Inicio Culturales "Hay violencia y añoranza"

«Hay violencia y añoranza»

SE ESTRENA EL DOCUMENTAL "PASO SAN IGNACIO"

El documental «Paso San Ignacio», dirigido por Pablo Reyero, se estrenará el domingo 6 de octubre a las 19.30 horas en el Espacio Incaa Santa Rosa -Quintana 172- con la presencia del director, y se repetirá el lunes 14 a las 20 horas en la misma sala.
El trabajo rescata la situación de los descendientes del cacique Calfucurá luego de la derrota sufrida después de la conquista del desierto, a través de la mirada y la investigación de Reyero, quien desde chico tuvo contacto con esas historias. «Mi familia materna es de la zona de Salinas Grandes, de Macachín. Mi tatarabuelo se iba con una carrera hasta el desierto desde Bahía Blanca a buscar sal y a intercambiar mercaderías. Mi bisabuelo fundó Macachín, que está en la puerta de entrada a las salinas», contó Reyero en una entrevista con Radio Noticias. «Las salinas era uno de los lugares donde Calfucurá tenía sus toldos principales. El, y luego Namuncurá, tuvieron su toldo principal. Entonces en la familia ha habido incluso intercambio de cautivas, cruces de sangre, las historias de los mapuches, de la conquista del desierto nos llegaban en reuniones familiares cuando era chico». A través del recuerdo de estas historias, Reyero sintió el interés y la curiosidad por saber qué había sido de los descendientes de Calfucurá y cómo estaban actualmente.
«En esas historias había una convivencia y estaban teñidas de violencia también porque había sido la conquista del desierto y después del exterminio los pocos sobrevivientes tuvieron que huir y esconderse en cuevas en la Cordillera de los Andes. Una vez que se entregaron los últimos caciques en 1884, bajaron de la Cordillera y comenzó una vida muy dura y difícil como derrotados.
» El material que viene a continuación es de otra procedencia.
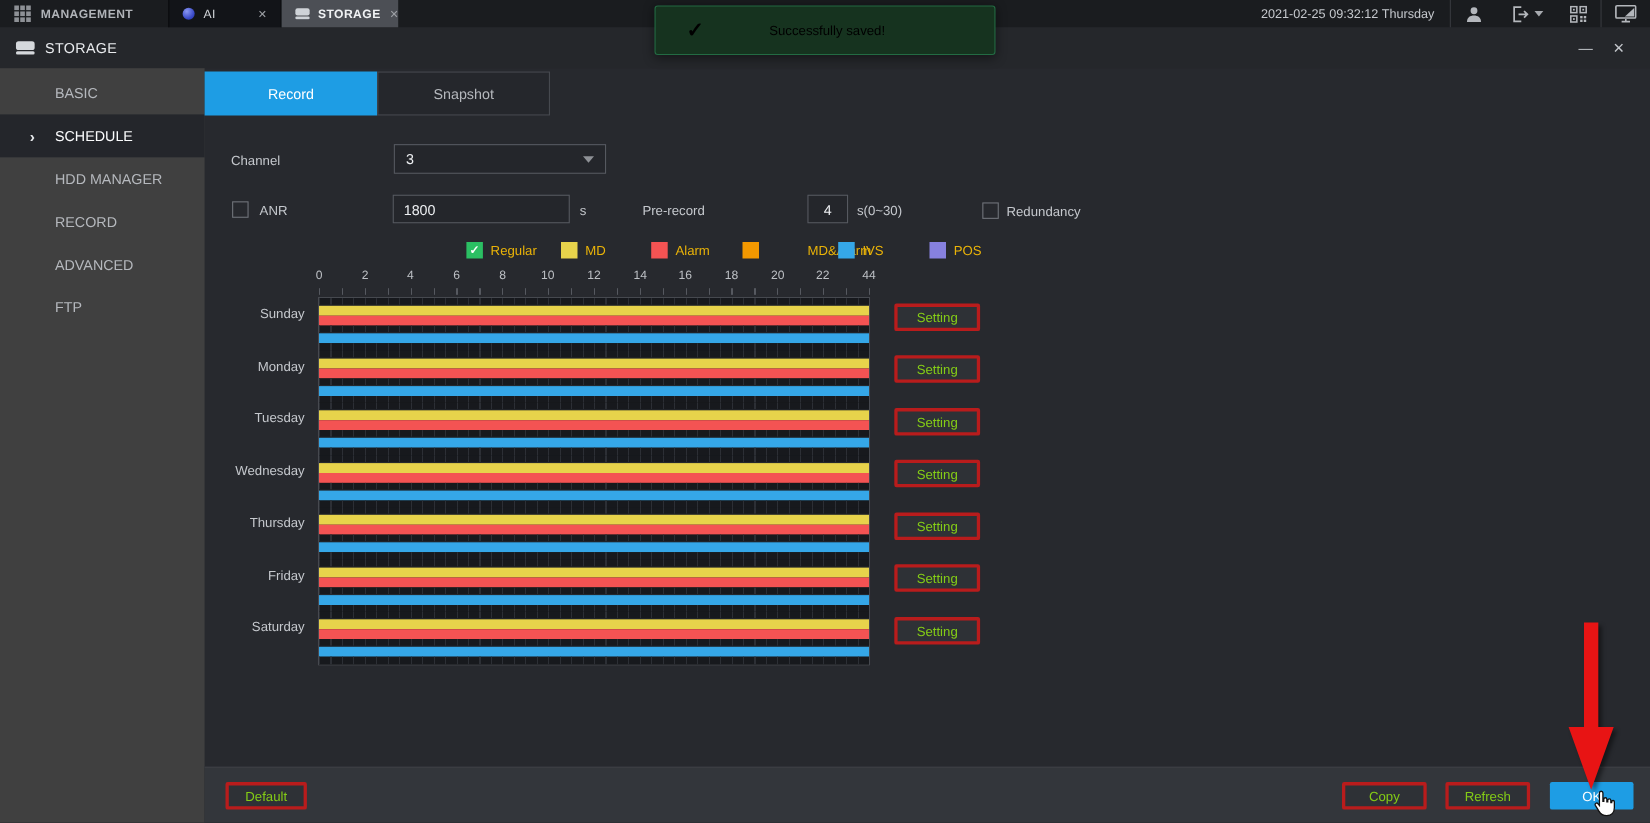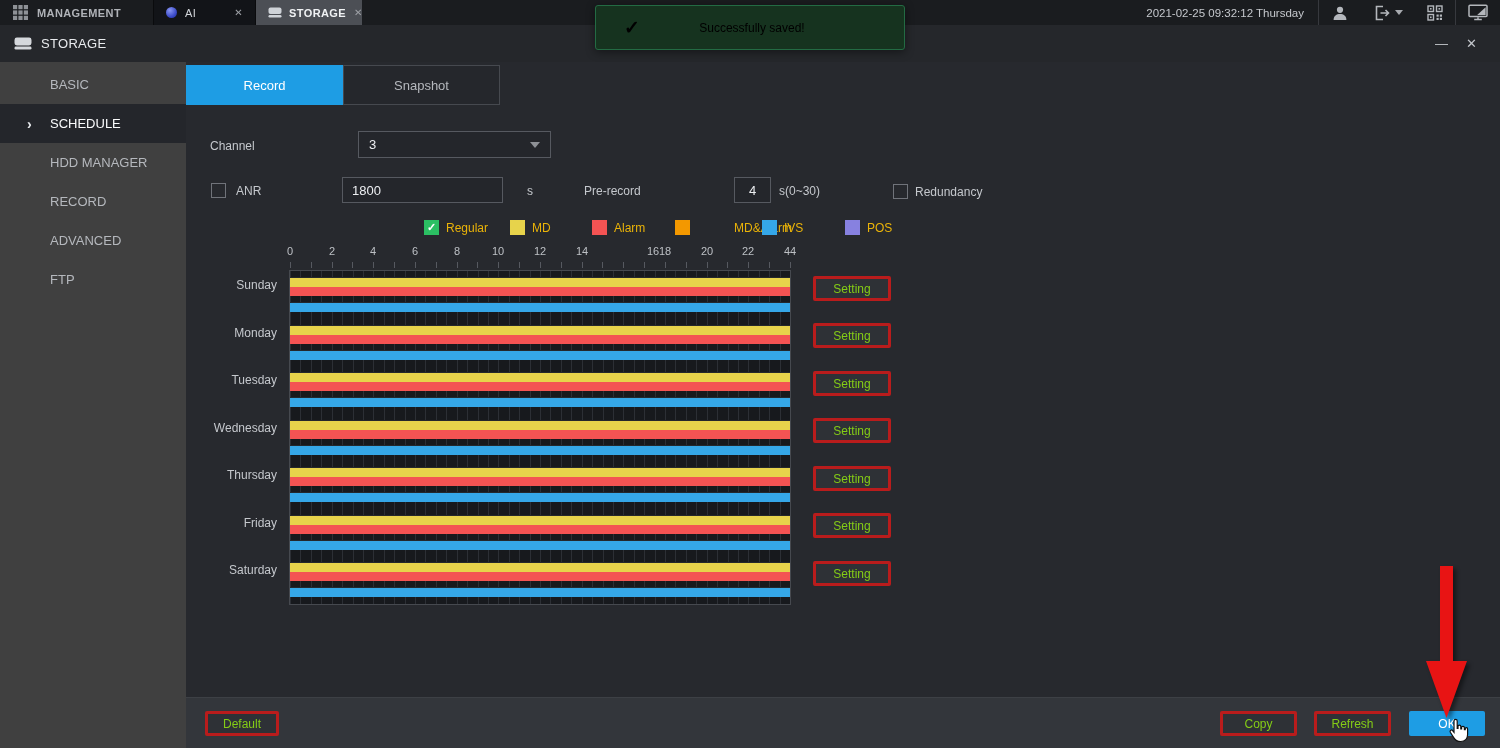--- a/index.html
+++ b/index.html
@@ -43,21 +43,21 @@
   #tab-record { left:186px; color:#fff; }
   #tab-snapshot { left:343px; background:#25272c; border:1px solid #46494f; color:#b5b8bd; }
 
   
   .lbl { font-size:12px; color:#c5c8cd; }
   #dd-channel { left:358px; top:131px; width:193px; height:27px; background:#24262b; border:1px solid #565960; display:flex; align-items:center; padding:0 10px; cursor:pointer; }
   #dd-channel-val { font-size:13px; color:#eceef1; flex:1; }
   .dd-caret { width:0; height:0; border-left:5px solid transparent; border-right:5px solid transparent; border-top:6px solid #8e9196; }
   .cbx { width:15px; height:15px; border:1px solid #70737a; background:transparent; cursor:pointer; }
   .txt-input { background:#24262b; border:1px solid #565960; color:#eceef1; font-size:13px; font-family:"Liberation Sans",sans-serif; padding:0 9px; }
-  #inp-anr { left:342px; top:177px; width:161px; height:26px; }
+  #inp-anr { left:357px; top:177px; width:161px; height:26px; }
   #inp-prerecord { left:734px; top:177px; width:37px; height:26px; text-align:center; padding:0 4px; }
 
   
   .lg-item { top:220px; display:flex; align-items:center; gap:7px; }
   .lg-swatch { width:15px; height:15px; }
   .lg-check { width:15px; height:15px; display:flex; align-items:center; justify-content:center; color:#fff; font-size:11px; font-weight:bold; cursor:pointer; }
   .lg-lbl { font-size:12px; color:#eab308; }
 
   
   .hour-lbl { top:245px; transform:translateX(-50%); font-size:11px; color:#bdc0c5; }
@@ -257,21 +257,21 @@
   </div>
 
   <span class="abs hour-lbl" style="left:290px;">0</span>
   <span class="abs hour-lbl" style="left:332px;">2</span>
   <span class="abs hour-lbl" style="left:373px;">4</span>
   <span class="abs hour-lbl" style="left:415px;">6</span>
   <span class="abs hour-lbl" style="left:457px;">8</span>
   <span class="abs hour-lbl" style="left:498px;">10</span>
   <span class="abs hour-lbl" style="left:540px;">12</span>
   <span class="abs hour-lbl" style="left:582px;">14</span>
-  <span class="abs hour-lbl" style="left:623px;margin-left:30px;">16</span>
+  <span class="abs hour-lbl" style="left:623px;">16</span>
   <span class="abs hour-lbl" style="left:665px;">18</span>
   <span class="abs hour-lbl" style="left:707px;">20</span>
   <span class="abs hour-lbl" style="left:748px;">22</span>
   <span class="abs hour-lbl" style="left:790px;">44</span>
   <div id="ruler" class="abs"></div>
 
   <div id="grid" class="abs">
     <div class="day-block">
       <div class="track"></div>
       <div class="bar" style="background-color: rgb(231, 211, 75);"></div>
En ese sentido está teñido de violencia, y también de cariño y de añoranza por lo menos en mi familia porque había vínculo».

– ¿Cómo fue el hallazgo de las voces protagonistas?

– Hice una investigación bibliográfica y luego de campo, seguí el camino de la rastrillada, que en realidad es un camino milenario que caminaron los pueblos originarios de un lado al otro de la Cordillera, de un océano al otro, del Pacífico al Atlántico, iban y venían desde hace por lo menos 10 mil años. En La Pampa se han encontrado yacimientos arqueológicos y restos de seres humanos con ajuares de piedras, utensilios, era un corredor por el que iban y venían con naturalidad habitualmente. Hice el camino que era por donde Calfucurá y la tribu salinera pasaron entre 1834 y 1878 unas 50 millones de cabeza de ganado, en acuerdo con funcionarios, estancieros, militares de ambos lados de la Cordillera, porque los Curá fueron a su vez aliados de los independentistas latinoamericanos. Cuando se pelea contra los españoles, los Curá son aliados, de hecho el padre de Calfucurá fue uno de los guías de San Martín para cruzar la Cordillera.

Amigos y enemigos.

Pablo Reyero explicó que hubo una larga relación entre los pueblos originarios y los funcionarios, militares y estancieros. «Fue una relación con idas y venidas y con momentos de acuerdos y enemistades. Cuando se acaba la explotación de las minas de Alto Perú, cuando se acaba la plata, el nuevo modelo de acumulación de capital pasa a ser la apropiación de la tierra con las riquezas que tenía, ahí es cuando se decide correrlos sea como sea».
El documental se centra en la vida cotidiana, en la cultura y las creencias de los descendientes de Calfucurá. «Actualmente viven en una zona muy árida, bastantes aislados, donde el pueblo más cercano queda a 90 kilómetros, sin señal de celulares, sin agua potable, sin luz, sin gas, y en condiciones muy difíciles. Son pastores crianceros de chivas, corderos, con una cultura muy rica que tiene que ver con las creencias mapuches», sostuvo el director, quien estará presente durante las proyecciones en nuestra ciudad y otras localidades de la provincia.